Code change snippets

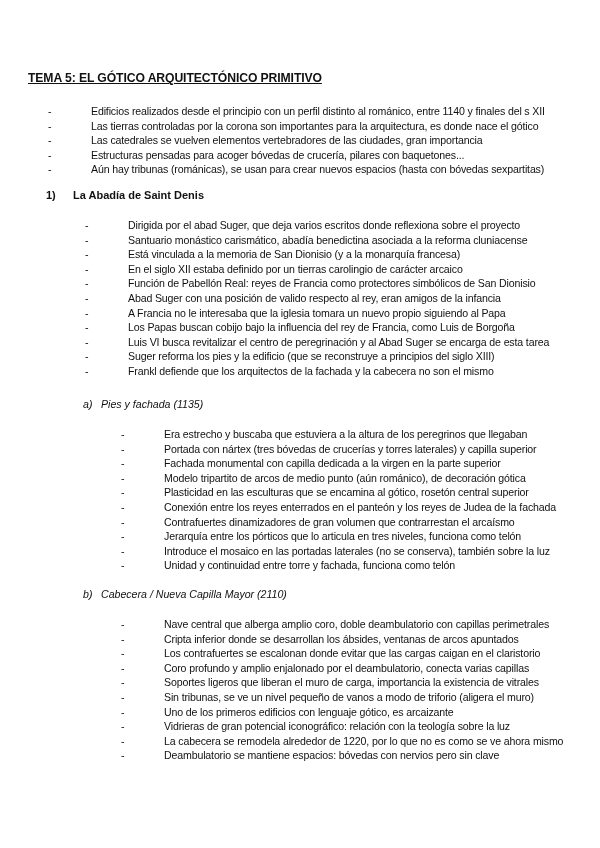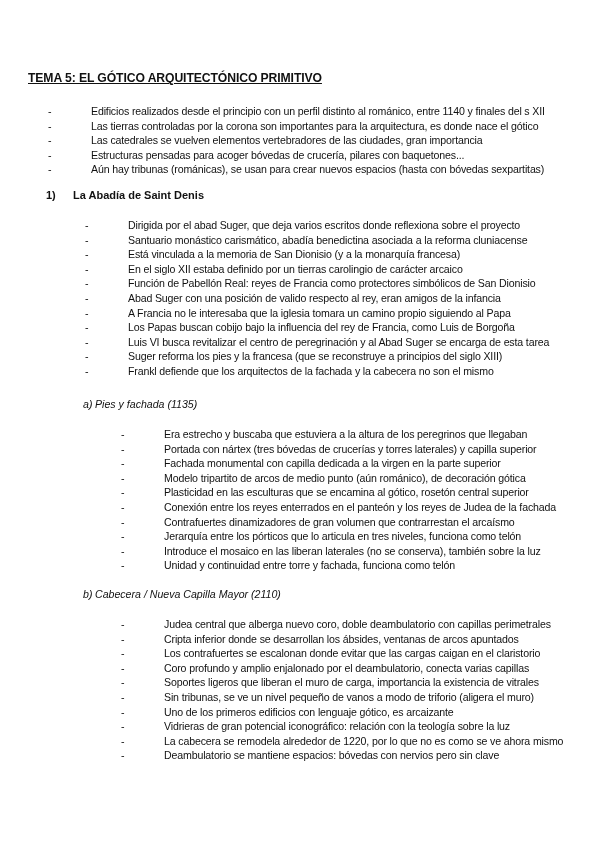--- a/index.html
+++ b/index.html
@@ -100,7 +100,7 @@
       </li>
     <li>
         <span class="dash">-</span>
-        <span class="txt">A Francia no le interesaba que la iglesia tomara un camino propio siguiendo al Papa</span>
+        <span class="txt">A Francia no le interesaba que la iglesia tomara un nuevo propio siguiendo al Papa</span>
       </li>
     <li>
         <span class="dash">-</span>

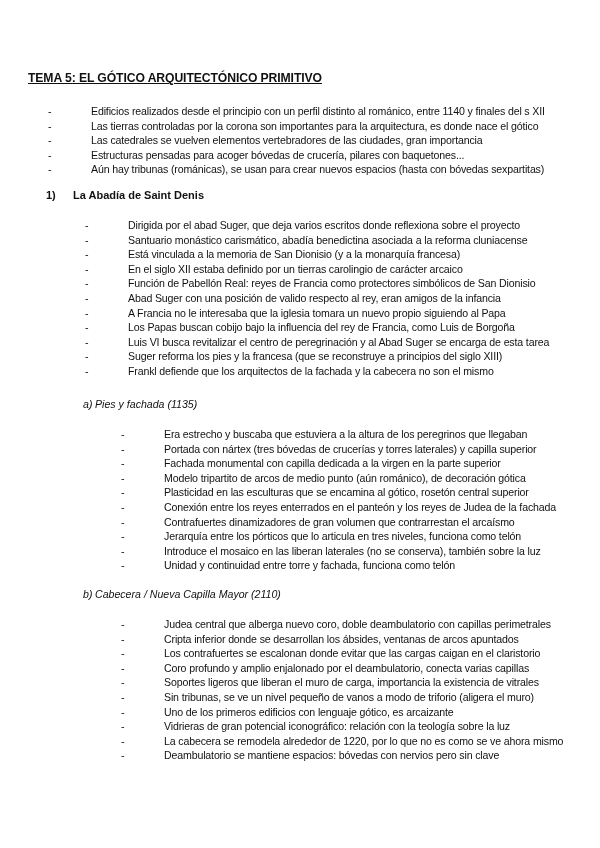--- a/index.html
+++ b/index.html
@@ -112,7 +112,7 @@
       </li>
     <li>
         <span class="dash">-</span>
-        <span class="txt">Suger reforma los pies y la francesa (que se reconstruye a principios del siglo XIII)</span>
+        <span class="txt">Suger reforma los pies y la edificio (que se reconstruye a principios del siglo XIII)</span>
       </li>
     <li>
         <span class="dash">-</span>

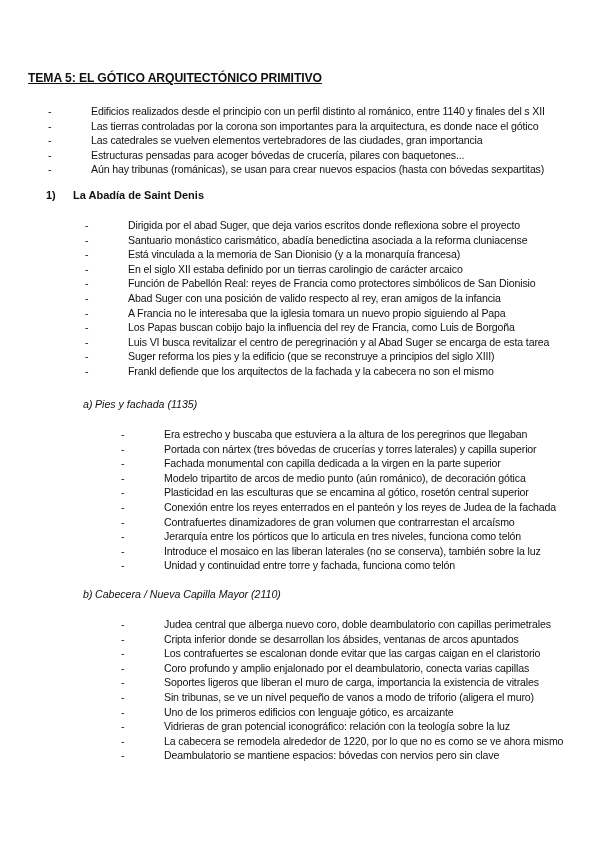--- a/index.html
+++ b/index.html
@@ -32,7 +32,7 @@
     position: absolute; font-size: 10.6px; font-style: italic; white-space: nowrap;
   }
   .subhead .num { position: absolute; left: 0; top: 0; }
-  .subhead .lbl { position: absolute; left: 12px; top: 0; }
+  .subhead .lbl { position: absolute; left: 18px; top: 0; }
   .suba { left: 83px; top: 398px; }
   .suba-list { left: 121px; top: 427px; }
   .subb { left: 83px; top: 588px; }

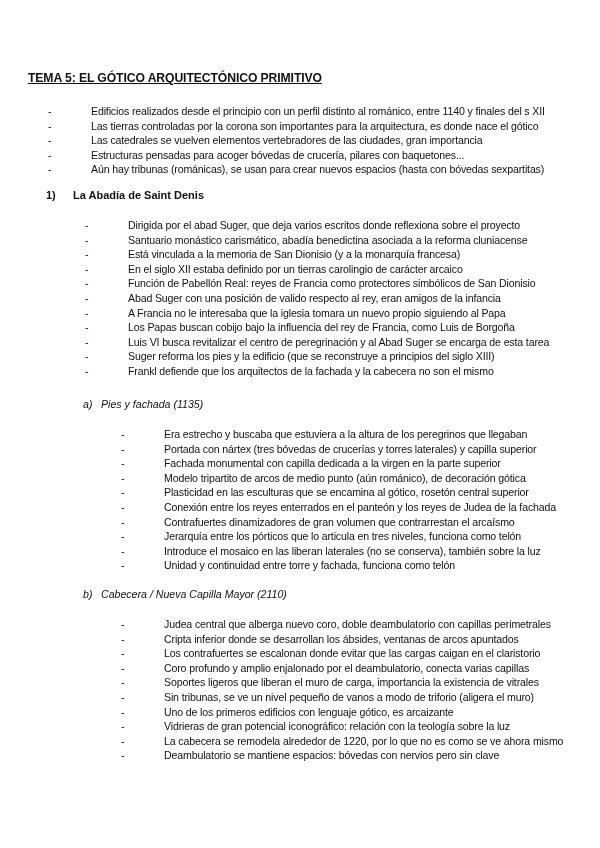--- a/index.html
+++ b/index.html
@@ -160,7 +160,7 @@
       </li>
     <li>
         <span class="dash">-</span>
-        <span class="txt">Introduce el mosaico en las liberan laterales (no se conserva), también sobre la luz</span>
+        <span class="txt">Introduce el mosaico en las portadas laterales (no se conserva), también sobre la luz</span>
       </li>
     <li>
         <span class="dash">-</span>

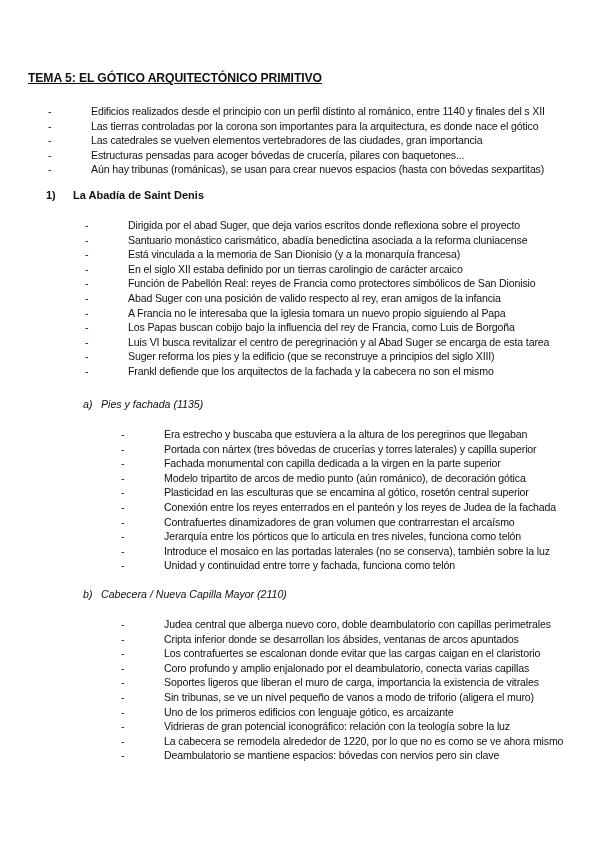--- a/index.html
+++ b/index.html
@@ -176,7 +176,7 @@
   <ul class="bullets subb-list">
     <li>
         <span class="dash">-</span>
-        <span class="txt">Judea central que alberga nuevo coro, doble deambulatorio con capillas perimetrales</span>
+        <span class="txt">Nave central que alberga amplio coro, doble deambulatorio con capillas perimetrales</span>
       </li>
     <li>
         <span class="dash">-</span>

> _Exercise description_
Copy the entries exactly. Leave the pictures out.

> _Result_
--- a/index.html
+++ b/index.html
@@ -100,7 +100,7 @@
       </li>
     <li>
         <span class="dash">-</span>
-        <span class="txt">A Francia no le interesaba que la iglesia tomara un camino propio siguiendo al Papa</span>
+        <span class="txt">A Francia no le interesaba que la iglesia tomara un nuevo propio siguiendo al Papa</span>
       </li>
     <li>
         <span class="dash">-</span>

--- a/index.html
+++ b/index.html
@@ -112,7 +112,7 @@
       </li>
     <li>
         <span class="dash">-</span>
-        <span class="txt">Suger reforma los pies y la francesa (que se reconstruye a principios del siglo XIII)</span>
+        <span class="txt">Suger reforma los pies y la edificio (que se reconstruye a principios del siglo XIII)</span>
       </li>
     <li>
         <span class="dash">-</span>

--- a/index.html
+++ b/index.html
@@ -32,7 +32,7 @@
     position: absolute; font-size: 10.6px; font-style: italic; white-space: nowrap;
   }
   .subhead .num { position: absolute; left: 0; top: 0; }
-  .subhead .lbl { position: absolute; left: 12px; top: 0; }
+  .subhead .lbl { position: absolute; left: 18px; top: 0; }
   .suba { left: 83px; top: 398px; }
   .suba-list { left: 121px; top: 427px; }
   .subb { left: 83px; top: 588px; }

--- a/index.html
+++ b/index.html
@@ -160,7 +160,7 @@
       </li>
     <li>
         <span class="dash">-</span>
-        <span class="txt">Introduce el mosaico en las liberan laterales (no se conserva), también sobre la luz</span>
+        <span class="txt">Introduce el mosaico en las portadas laterales (no se conserva), también sobre la luz</span>
       </li>
     <li>
         <span class="dash">-</span>

--- a/index.html
+++ b/index.html
@@ -176,7 +176,7 @@
   <ul class="bullets subb-list">
     <li>
         <span class="dash">-</span>
-        <span class="txt">Judea central que alberga nuevo coro, doble deambulatorio con capillas perimetrales</span>
+        <span class="txt">Nave central que alberga amplio coro, doble deambulatorio con capillas perimetrales</span>
       </li>
     <li>
         <span class="dash">-</span>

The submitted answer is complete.